* TASK TO COMPLETE
Keep the pictures out of the copy and print all the entries below exactly.

----- AVAILABLE DATA -----

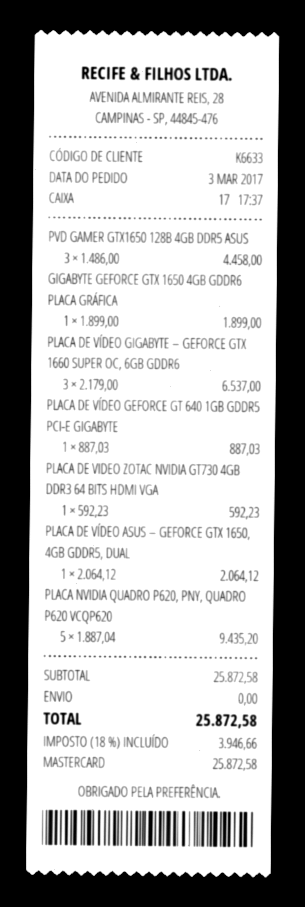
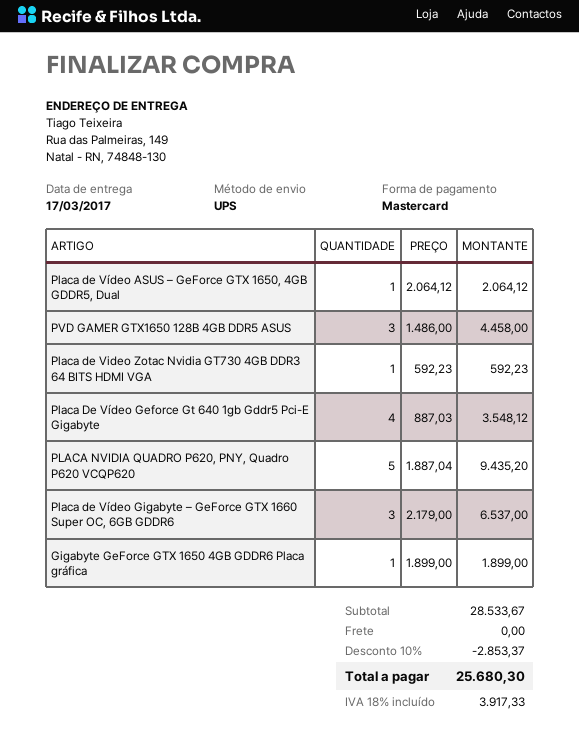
PLACA DE VÍDEO GEFORCE GT 640 1GB GDDR5 PCI-E GIGABYTE: 1 x 887.03 = 887.03 -> 4 x 887.03 = 3548.12
subtotal: 25872.58 -> 28533.67
discount: none -> 10% = 2853.37
tax: 18% = 3946.66 -> 18% = 3917.33
total: 25872.58 -> 25680.30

-----

* THE COMPLETED TASK
PLACA DE VÍDEO GEFORCE GT 640 1GB GDDR5 PCI-E GIGABYTE: 1 x 887.03 = 887.03 -> 4 x 887.03 = 3548.12
subtotal: 25872.58 -> 28533.67
discount: none -> 10% = 2853.37
tax: 18% = 3946.66 -> 18% = 3917.33
total: 25872.58 -> 25680.30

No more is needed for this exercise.